What you have to do |
The word "border" occurs in some of the lines below; copy each of those lines.

Items from a data source |
◇ ◇ ◇

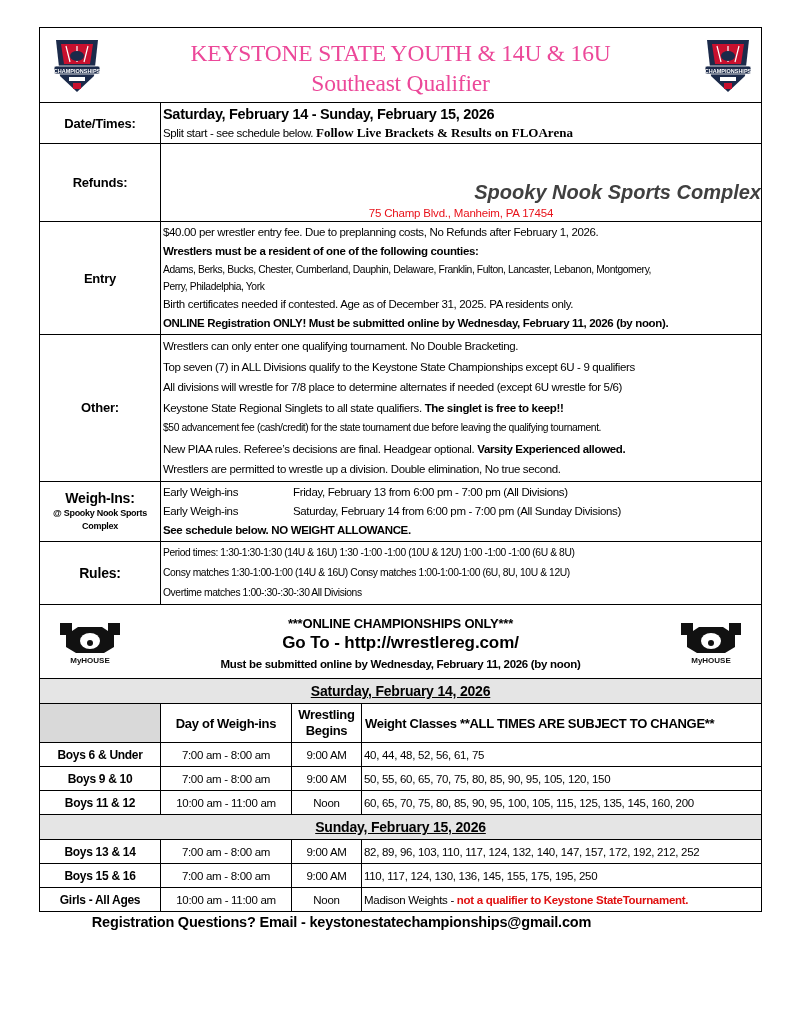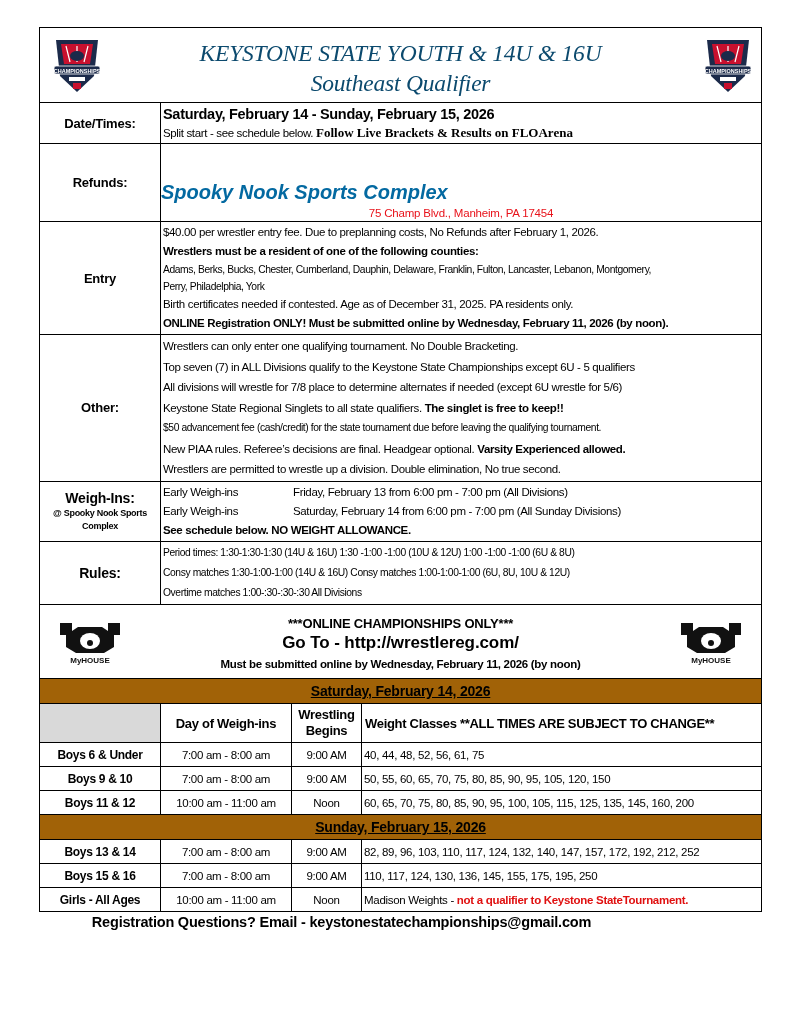--- a/index.html
+++ b/index.html
@@ -8,45 +8,45 @@
   table { border-collapse: collapse; width: 722px; table-layout: fixed; }
   td { border: 1.5px solid #000; padding: 0; vertical-align: middle; }
   .label { text-align: center; font-weight: bold; font-size: 13px; letter-spacing: -0.2px; }
   .cond { font-size: 11.5px; letter-spacing: -0.35px; line-height: 19px; padding-left: 2px; white-space: nowrap; }
   .cond.small { font-size: 10.3px; letter-spacing: -0.4px; }
   .b { font-weight: bold; }
   .red { color: #e01010; }
 
   
   .hdr { height: 74px; position: relative; }
-  .hdr-title { text-align: center; font-family: "Liberation Serif", serif; font-style: italic; color: #0c4a6e; font-size: 23.5px; line-height: 30px; padding-top: 6px; letter-spacing: -0.2px; }
+  .hdr-title { text-align: center; font-family: "Liberation Serif", serif; color: #ec4899; font-size: 23.5px; line-height: 30px; padding-top: 6px; letter-spacing: -0.2px; }
   .logo-ks { position: absolute; top: 8px; width: 50px; height: 58px; }
   .logo-ks.left { left: 12px; }
   .logo-ks.right { right: 8px; }
 
   .date-main { font-size: 14.5px; font-weight: bold; letter-spacing: -0.3px; line-height: 20px; padding-left: 2px; }
   .date-sub { font-size: 11.5px; letter-spacing: -0.35px; line-height: 18px; padding-left: 2px; }
   .serifb { font-family: "Liberation Serif", serif; font-weight: bold; font-size: 13px; letter-spacing: 0; }
 
-  .loc-name { text-align: left; font-style: italic; font-weight: bold; color: #0369a1; font-size: 20px; line-height: 26px; padding-top: 1px; margin-top: 34px; }
+  .loc-name { text-align: right; font-style: italic; font-weight: bold; color: #404040; font-size: 20px; line-height: 26px; padding-top: 1px; margin-top: 34px; }
   .loc-addr { text-align: center; color: #e8121a; font-size: 11.5px; line-height: 16px; letter-spacing: -0.2px; }
 
   .weigh-sub { font-size: 9px; font-weight: bold; line-height: 13px; letter-spacing: -0.3px; }
   .wi-row { display: flex; }
   .wi-row .k { width: 130px; }
 
   .reg { height: 74px; position: relative; text-align: center; }
   .reg-1 { font-size: 13px; font-weight: bold; letter-spacing: -0.2px; padding-top: 6px; line-height: 17px; }
   .reg-2 { font-size: 17px; font-weight: bold; letter-spacing: -0.1px; line-height: 21px; }
   .reg-3 { font-size: 11.5px; font-weight: bold; letter-spacing: -0.3px; line-height: 22px; }
   .logo-mh { position: absolute; top: 12px; width: 80px; height: 50px; }
   .logo-mh.left { left: 10px; }
   .logo-mh.right { right: 10px; }
 
-  .sched-day { background: #a16207; text-align: center; font-weight: bold; font-size: 14px; text-decoration: underline; height: 24px; letter-spacing: -0.2px; }
+  .sched-day { background: #e5e5e5; text-align: center; font-weight: bold; font-size: 14px; text-decoration: underline; height: 24px; letter-spacing: -0.2px; }
   .sched-head td { font-weight: bold; font-size: 13px; letter-spacing: -0.3px; height: 38px; }
   .sched-head .blank { background: #d9d9d9; }
   .sched-head .c { text-align: center; }
   .sched-head .wb { text-align: center; line-height: 16px; }
   .sched-head .wc { padding-left: 3px; }
   .srow td { height: 23px; font-size: 11.5px; letter-spacing: -0.3px; }
   .srow .div { text-align: center; font-weight: bold; font-size: 12px; }
   .srow .c { text-align: center; }
   .srow .wc { padding-left: 2px; white-space: nowrap; }
 
@@ -117,21 +117,21 @@
         <div class="cond small" style="line-height:17px">Perry, Philadelphia, York</div>
         <div class="cond">Birth certificates needed if contested.  Age as of December 31, 2025.  PA residents only.</div>
         <div class="cond b">ONLINE Registration ONLY!  Must be submitted online by Wednesday, February 11, 2026 (by noon).</div>
       </td>
     </tr>
 
     <tr>
       <td class="label">Other:</td>
       <td style="padding:1px 0">
         <div class="cond" style="line-height:20.5px">Wrestlers can only enter one qualifying tournament.  No Double Bracketing.</div>
-        <div class="cond" style="line-height:20.5px">Top seven (7) in ALL Divisions qualify to the Keystone State Championships except 6U - 5 qualifiers</div>
+        <div class="cond" style="line-height:20.5px">Top seven (7) in ALL Divisions qualify to the Keystone State Championships except 6U - 9 qualifiers</div>
         <div class="cond" style="line-height:20.5px">All divisions will wrestle for 7/8 place to determine alternates if needed (except 6U wrestle for 5/6)</div>
         <div class="cond" style="line-height:20.5px"><span>Keystone State Regional Singlets to all state qualifiers.  </span><span class="b">The singlet is free to keep!!</span></div>
         <div class="cond small" style="line-height:20.5px">$50 advancement fee (cash/credit) for the state tournament due before leaving the qualifying tournament.</div>
         <div class="cond" style="line-height:20.5px"><span>New PIAA rules. Referee’s decisions are final.  Headgear optional.  </span><span class="b">Varsity Experienced allowed.</span></div>
         <div class="cond" style="line-height:20.5px">Wrestlers are permitted to wrestle up a division.  Double elimination,  No true second.</div>
       </td>
     </tr>
 
     <tr>
       <td class="label">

◇ ◇ ◇

Solution for this task |
   table { border-collapse: collapse; width: 722px; table-layout: fixed; }
   td { border: 1.5px solid #000; padding: 0; vertical-align: middle; }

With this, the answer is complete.